Playing host to the World Cup is a tough assignment, especially in a soccer-mad country like Brazil. There's the pressure of performing well in front of your fellow countrymen and in the case of the Seleção, the pressure of winning the whole entire thing.
Brazil strolled through the group stage comfortably, winning Group A with two wins and a draw. In the Round of 16, however, its World Cup dreams were almost ended by Chile; but after a nail-biting round of penalty kicks, Brazil prevailed. Now the team faces another tough match-up on Friday in Colombia with a berth in the semifinal on the line.
The pressure on Neymar and company has only increased as the tournament as gone on and Brazil has continued to advance. That pressure may be getting to some of Luiz Felipe Scolari's players, which is why he's brought in a psychologist to help his charges deal with the stress.

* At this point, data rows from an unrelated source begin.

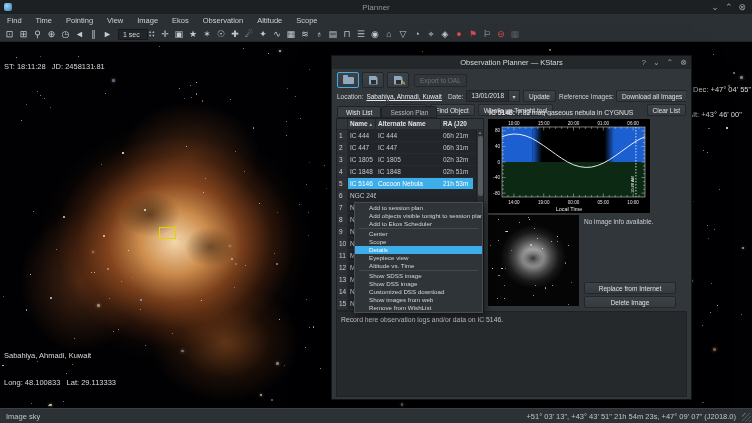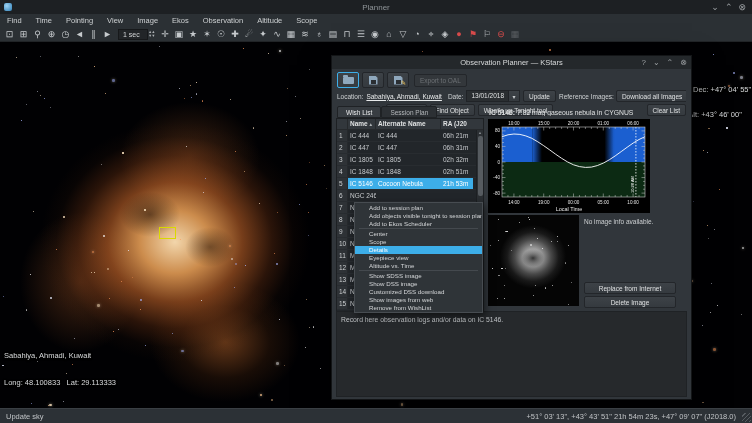--- a/index.html
+++ b/index.html
@@ -446,6 +446,7 @@
       </div>
     <div class="fov"></div>
     <div class="skytext st-tl">
+      <div>ST: 18:11:28   JD: 2458131.81</div>
     </div>
     <div class="skytext st-tr">
       <div>nothing</div>

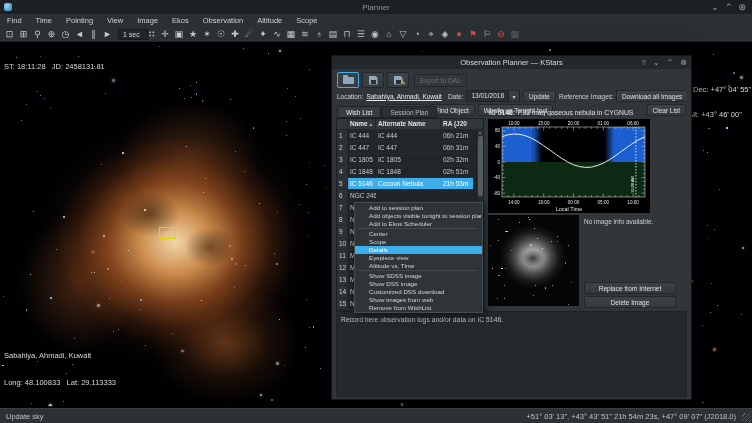--- a/index.html
+++ b/index.html
@@ -776,7 +776,7 @@
   </div>
 
   <div class="statusbar">
-    <span class="sb-left">Update sky</span>
+    <span class="sb-left">Image sky</span>
     <span class="sb-right">+51° 03' 13", +43° 43' 51"   21h 54m 23s, +47° 09' 07" (J2018.0)</span>
     <span class="grip"></span>
   </div>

According to Brazilian newspaper Folha de Sao Paulo, sports psychologist Regina Brandão, who has worked with Scolari since the late 1990s, made an unscheduled and "urgent" visit to the team's camp on Tuesday.

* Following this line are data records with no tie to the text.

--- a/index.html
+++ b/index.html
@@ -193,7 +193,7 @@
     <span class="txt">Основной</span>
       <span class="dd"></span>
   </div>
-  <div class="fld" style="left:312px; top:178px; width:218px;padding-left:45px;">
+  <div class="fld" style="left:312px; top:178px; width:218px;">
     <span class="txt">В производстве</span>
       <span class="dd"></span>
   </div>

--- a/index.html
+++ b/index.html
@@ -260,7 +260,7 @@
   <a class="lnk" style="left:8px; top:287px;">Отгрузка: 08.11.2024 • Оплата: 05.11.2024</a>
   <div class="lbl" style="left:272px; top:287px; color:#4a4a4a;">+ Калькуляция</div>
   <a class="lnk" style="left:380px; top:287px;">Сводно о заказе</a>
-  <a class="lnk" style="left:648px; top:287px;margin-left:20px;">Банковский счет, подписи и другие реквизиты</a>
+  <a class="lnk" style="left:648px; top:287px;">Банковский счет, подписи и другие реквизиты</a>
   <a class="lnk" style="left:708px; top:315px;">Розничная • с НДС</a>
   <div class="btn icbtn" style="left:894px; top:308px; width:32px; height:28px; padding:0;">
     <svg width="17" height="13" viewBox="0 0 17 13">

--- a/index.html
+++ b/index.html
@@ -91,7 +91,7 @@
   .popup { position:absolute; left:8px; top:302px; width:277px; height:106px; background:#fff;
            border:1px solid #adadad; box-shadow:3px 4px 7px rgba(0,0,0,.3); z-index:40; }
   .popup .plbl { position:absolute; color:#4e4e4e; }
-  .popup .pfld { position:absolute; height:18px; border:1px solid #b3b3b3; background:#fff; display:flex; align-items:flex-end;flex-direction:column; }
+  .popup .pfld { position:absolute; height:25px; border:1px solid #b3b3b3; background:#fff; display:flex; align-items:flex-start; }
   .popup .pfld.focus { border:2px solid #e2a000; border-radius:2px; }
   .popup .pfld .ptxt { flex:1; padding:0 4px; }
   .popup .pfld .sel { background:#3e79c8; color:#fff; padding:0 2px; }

“I had never done anything like it before and I am quite enjoying it,” [Neymar] said, according to AFP.
“It is not only us, in football, who are surrounded by emotion every day and need psychologists. I think it could do every person good, to make one more relaxed."
Brandão has been tasked before to draw up psychological profiles of players to aid Scolari in selecting his rosters. She asks them to fill out a series of questionnaires. In it they use a sliding scale to determine how much certain events would affect them.

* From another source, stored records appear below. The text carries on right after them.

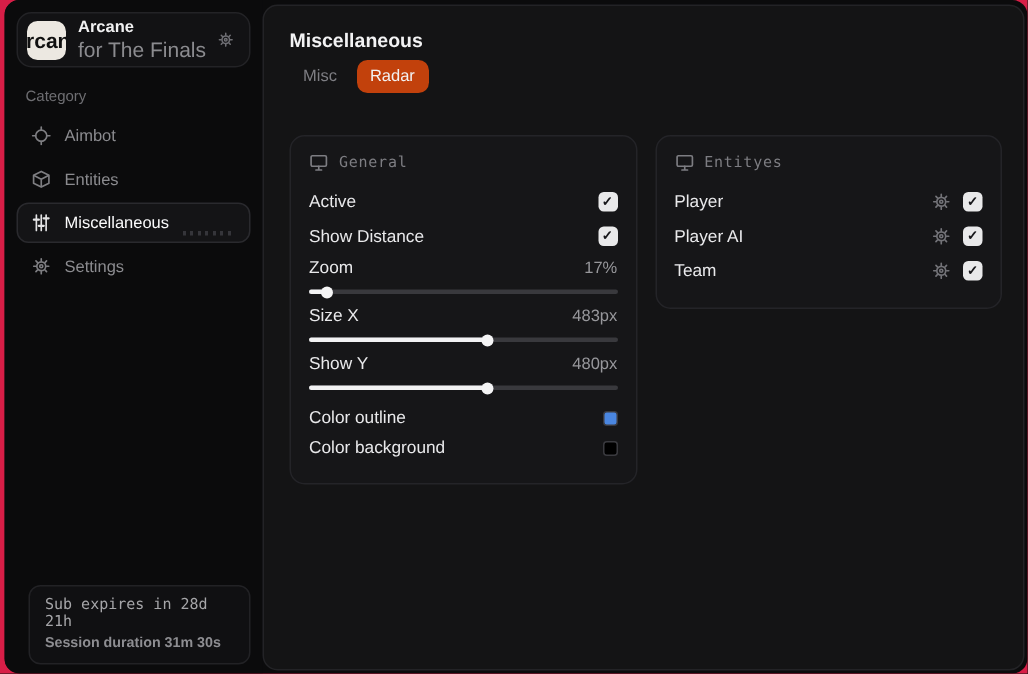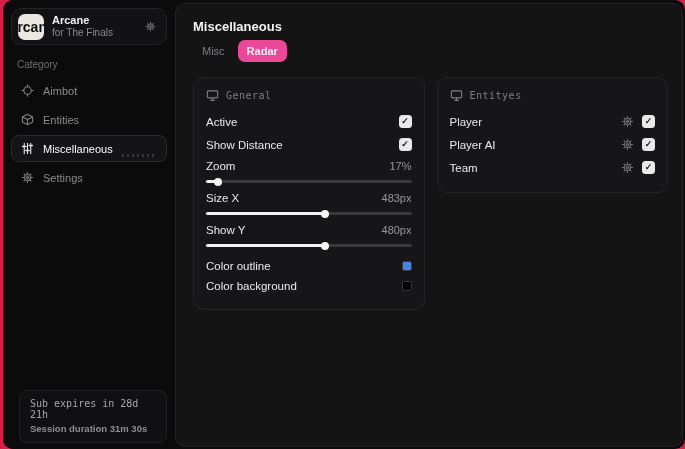--- a/index.html
+++ b/index.html
@@ -28,7 +28,7 @@
   }
   .logo-text { margin-left:8px; line-height:1.15; }
   .logo-title { font-size:11px; font-weight:700; color:#f1f1f2; }
-  .logo-sub { font-size:10px; color:#8b8b8f; }
+  .logo-sub { font-size:14px; color:#8b8b8f; }
   .logo-gear { margin-left:auto; color:#6f6f74; display:flex; }
   .category-label { margin:14px 14px 7px; font-size:10px; color:#6e6e72; }
   .menu { display:flex; flex-direction:column; gap:2px; }

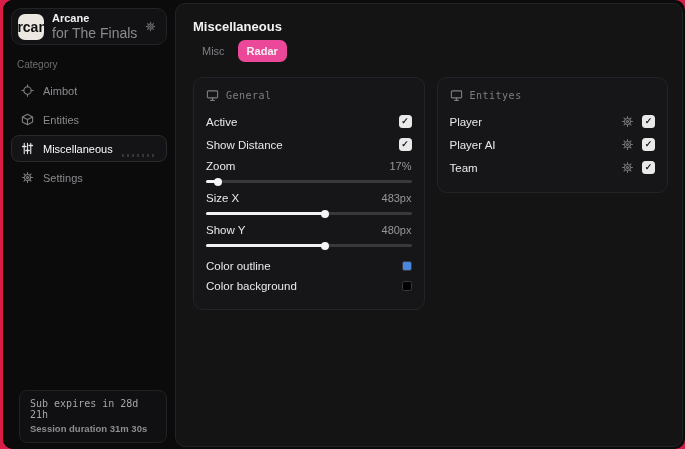--- a/index.html
+++ b/index.html
@@ -59,7 +59,7 @@
   .page-title { font-size:13px; font-weight:700; color:#f3f3f4; margin-top:2px; }
   .tabs { display:flex; align-items:flex-start; gap:4px; margin-top:6px; }
   .tab { font-size:11px; padding:5px 9px; border-radius:7px; color:#7e7e83; cursor:default; }
-  .tab.active { background:#ec4899; color:#f2f2f3; font-weight:700; }
+  .tab.active { background:#c2410c; color:#f2f2f3; font-weight:400; }
   .panels { display:flex; gap:12px; margin-top:15px; align-items:flex-start; }
   .panel {
     width:236px; background:#161618; border:1px solid #242428; border-radius:10px;

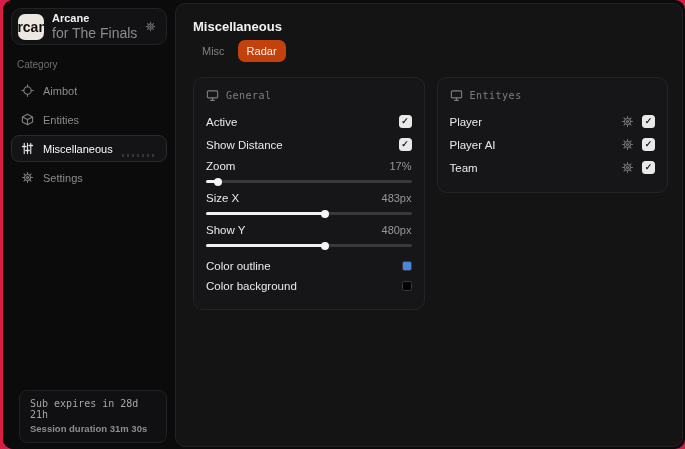--- a/index.html
+++ b/index.html
@@ -64,6 +64,7 @@
   .panel {
     width:236px; background:#161618; border:1px solid #242428; border-radius:10px;
     padding:9px 12px 13px;
+    margin-top:13px;
   }
   .panel-header {
     display:flex; align-items:center; gap:7px; margin:2px 0 8px;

Her discoveries have been interesing. From a December New York Times story:
For example, Brandão’s analysis indicated that Brazilian players and Portuguese players, who share a common language and are often linked culturally, handle most situations in opposite ways. Portuguese players generally were more neutral with their emotions, Brandão said, finding positive motivation in events that Brazilians typically said were clearly negative, such as being given a yellow card.
Brazilians, on the other hand, were more extreme with their emotions and more prone to distraction related to external issues. For instance, Brandão’s analysis found that Scolari needed to be more sensitive to players nearing the end of the contracts with their club teams; they might be concerned about their professional future.
Brazil, by the way, is tied with Uruguay and Mexico with the most yellow cards in the tournament with eight.
Six of the 19 World Cup hosts have gone on to win the tournament. Brazil is looking for its sixth title and to become the first host to win since France in 1998. The players understand the pressure and Scolari has tried to help his team cope with the weight on its shoulders. Still, he knows there can only be one outcome.
“We are the hosts,” Scolari told the Times, “so that means that the minimum we have to do — the minimum — is win.”